残滓のみ
注意事項1
起承転結はありません。
短編詐欺に思われたら申し訳御座いません。
注意事項2
こういう感触なので、忘れなければ良いと思ってます。
睡眠と空腹の箍が外れて仕方がない。ずっとお腹が空いて、ずっと体が重くて、ただ欲望のままに食べて眠った。このままじゃ体が鈍り続けるのを察して、ふらりと街に出た。ただ自分のペースで歩き続けた。そうしたら、とすんっと人にぶつかった。
その人は身長が高くて、私が顔を埋めたのは丁度胸の辺りだった。顔を上げて視線を上げると、怪訝な顔をして見下ろしてる。何だかとても赤い人だった。その人と見詰め合うこと数秒、その人はただぽつりと一言、『ケガレ』とだけ言った。
「……?」
「お前、体の不調は?」
「睡眠と食欲の箍が外れてます」
不調……というのだろうか? 偶、眠くてお腹が空いてるだけ。短期的なもの。でも思い当たるのはそれくらいだった。
赤い人は手を伸ばすと、くしゃくしゃと私の頭を撫でて、乱暴に掌を払い除けた。それから肩を叩いた。何だかそうされると、体が随分と軽くなった様に思える。自分でも体の様子を確かめる様に全身を見る。当たり前だが何も変わってない。それでも。
「有難う御座います。何だかとても……あれ?」
その人は既にそこに居なかった。ただ強い風だけが吹いていた。
道を歩いていたら、前から一人の女が歩いていた。その女は何処かぼんやりとしていて、どうにも気落ちした様な空気を纏っていた。思い浮かべるのは一つの不幸。引き寄せたられたか。繊細な奴ほど染まるから。
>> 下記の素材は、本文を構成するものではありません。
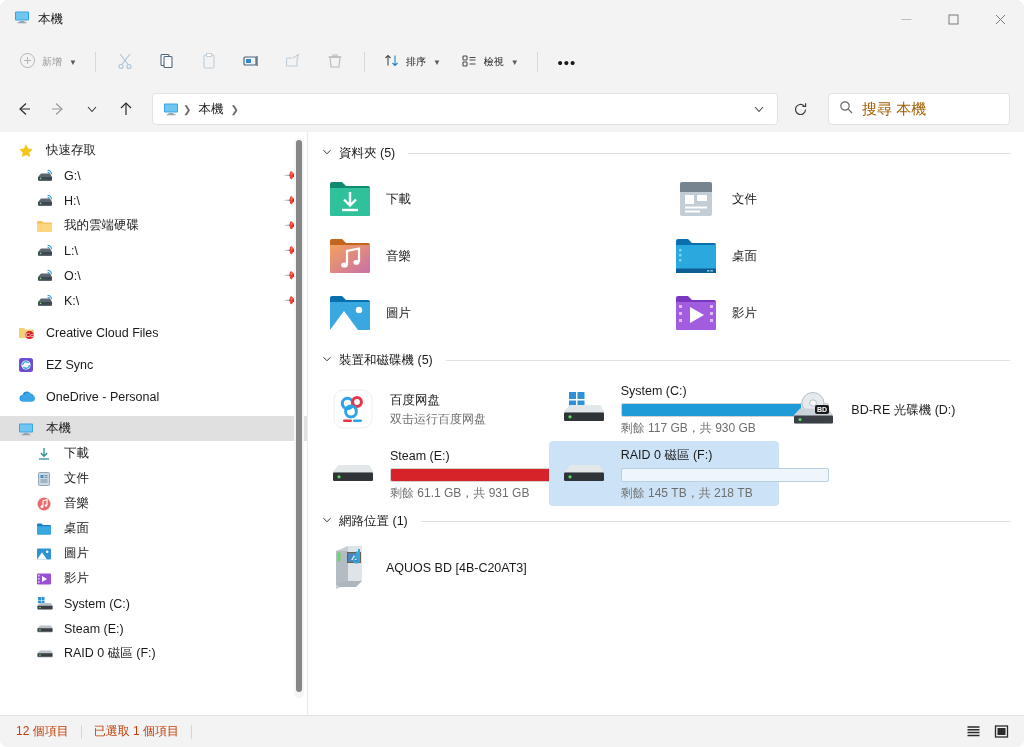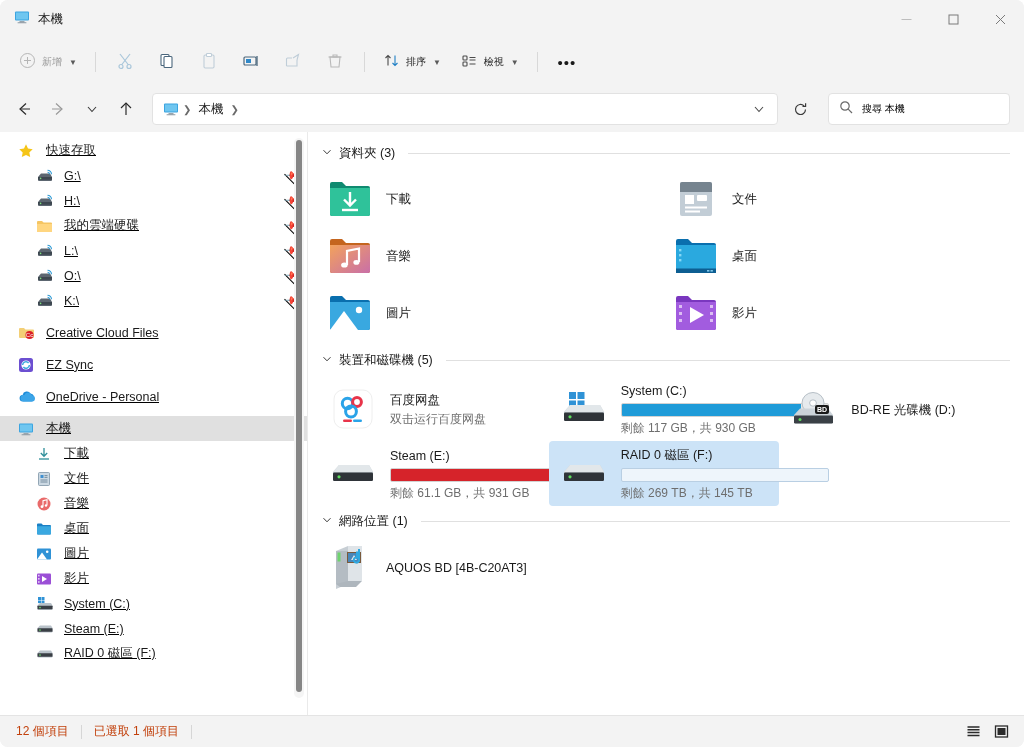"搜尋 本機" .search-ph { color: #000000 -> #a16207; font-size: 10px -> 15px }
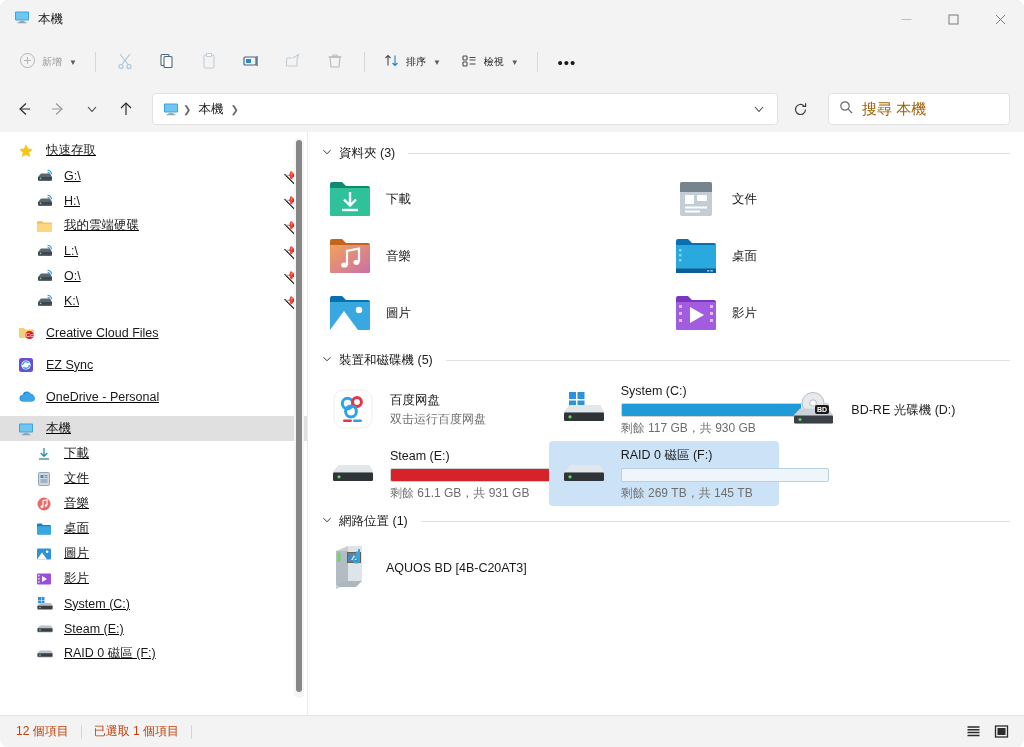"快速存取" .sb-scroll { text-decoration: underline -> none }
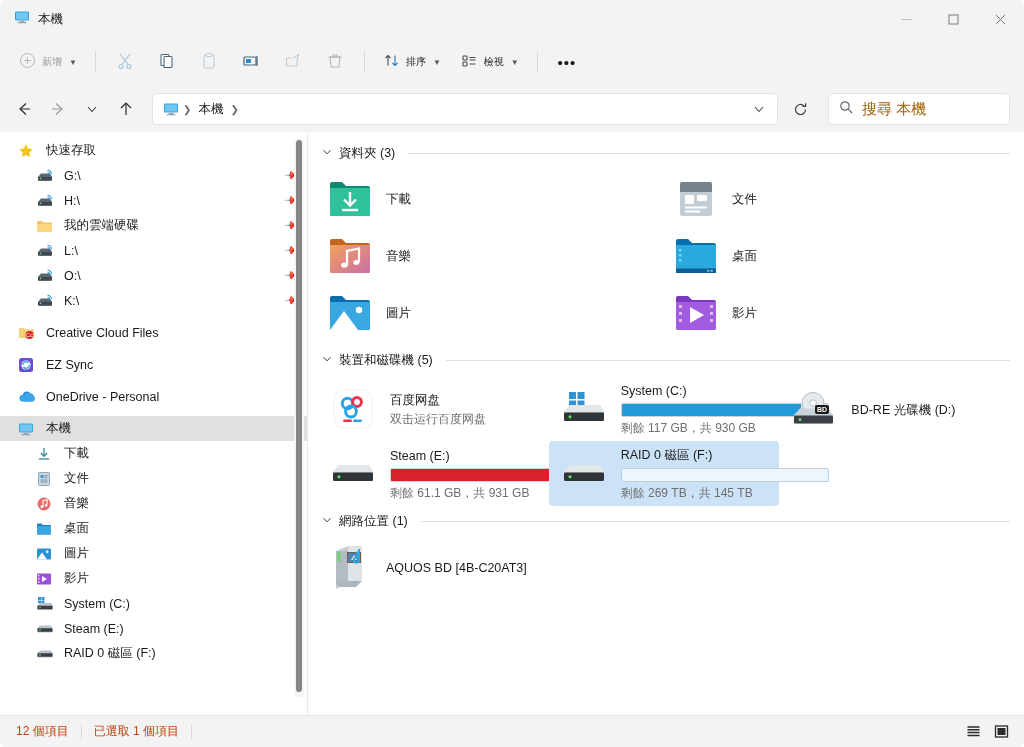"資料夾 (3)" span.grp-title { text: 3 -> 5 }
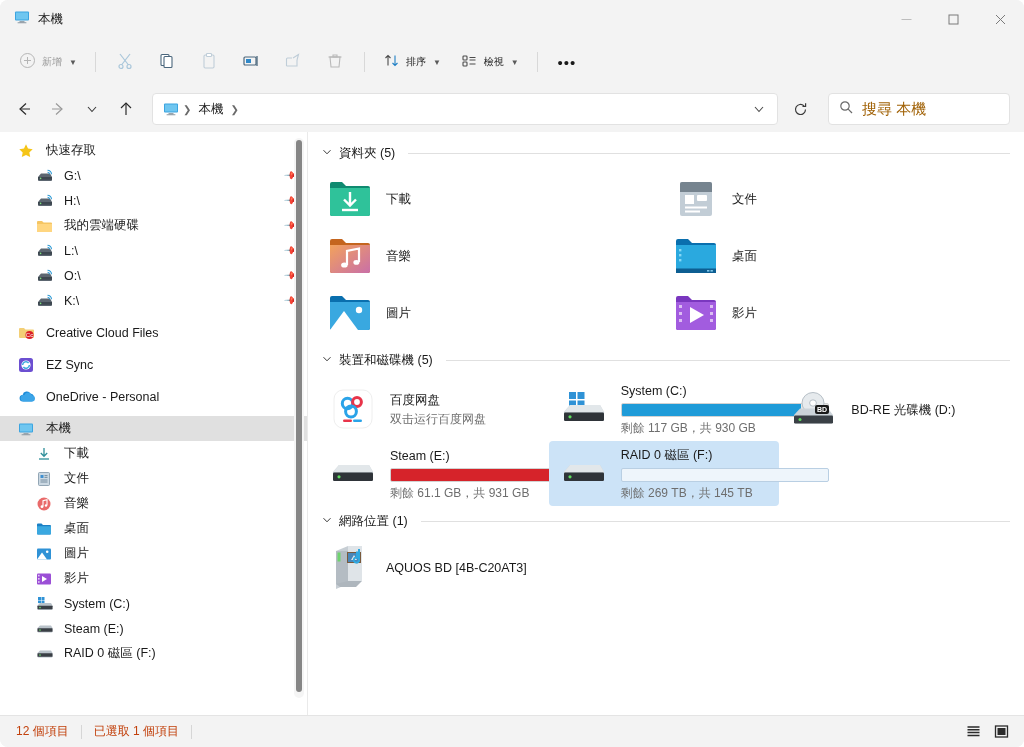"剩餘 269 TB，共 145 TB" span.tile-sub { text: 269 TB，共 145 -> 145 TB，共 218 }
女は俺に気が付く事無く、とすんと胸元に顔を埋めて来た。それさえも良く気が付いて居ないようで、ただぼんやりと此方を見上げて来る。此方は重症だな。
だから彼奴に張り付いた余計な淀みを振り切って、ただお前にとって大事な奴だけを残しておく。
「ただいま〜」
帰って来て挨拶をした。薄暗い部屋から反響する声はない。此処には私以外の誰も居ないのだと気が付かされる。
「あぁ……」
思わず感嘆が漏れた。そうか、私は何を忘れて居たのだろう。あの人は此処には戻って来ない事を。この世界に居ないという事を。もう四十九日以上も経っているのに。
誰かが亡くなったと言うのは、死んだと形容するよりも、中々会えない相手と言うのに近い。声も姿も届かない、物凄い遠い場所で暮らしているのと近い。だから何時も夢を見てしまう。まだ生きている。この世界の何処かでまた会えると。もう会えないのに。
残るのはこの部屋の残滓のみ。私はこれだけを頼りに生きていく。
睡眠と食欲の箍が外れているのは、それだけ精神的に来てるから。
実際目の前に人が居ても気が付かない位ですし。
その様を『気枯れ』と称してます。
因みに『赤い人』と形容したのは恐らく『飆靡様』。
全面的に赤い衣を着ている訳ではないですが、雰囲気が滅茶苦茶赤い。あれは多分雰囲気ですね。
厄を落とされて帰ったら、彼が居ないことに気が付いた話。
~此処から作者の言いたい話~
私の死生観なんですけど、亡くなったという感触が薄いんです。
中々会えない場所に旅立っているだけ。
行こうと思えば元気な姿で会えるし、声も聞ける。
そんな気持ちで生きてます。
だから死に顔拝んだり、遺骨を見ると、凄く精神が削れます。
本当に亡くなったんだと感じてしまうから。
もう何処にも居ないんだと思ってしまうから。
そうなると表情とか動かないし、声とか出ないんですわ。
ただ頭を抱えて、無言になるしかないんです。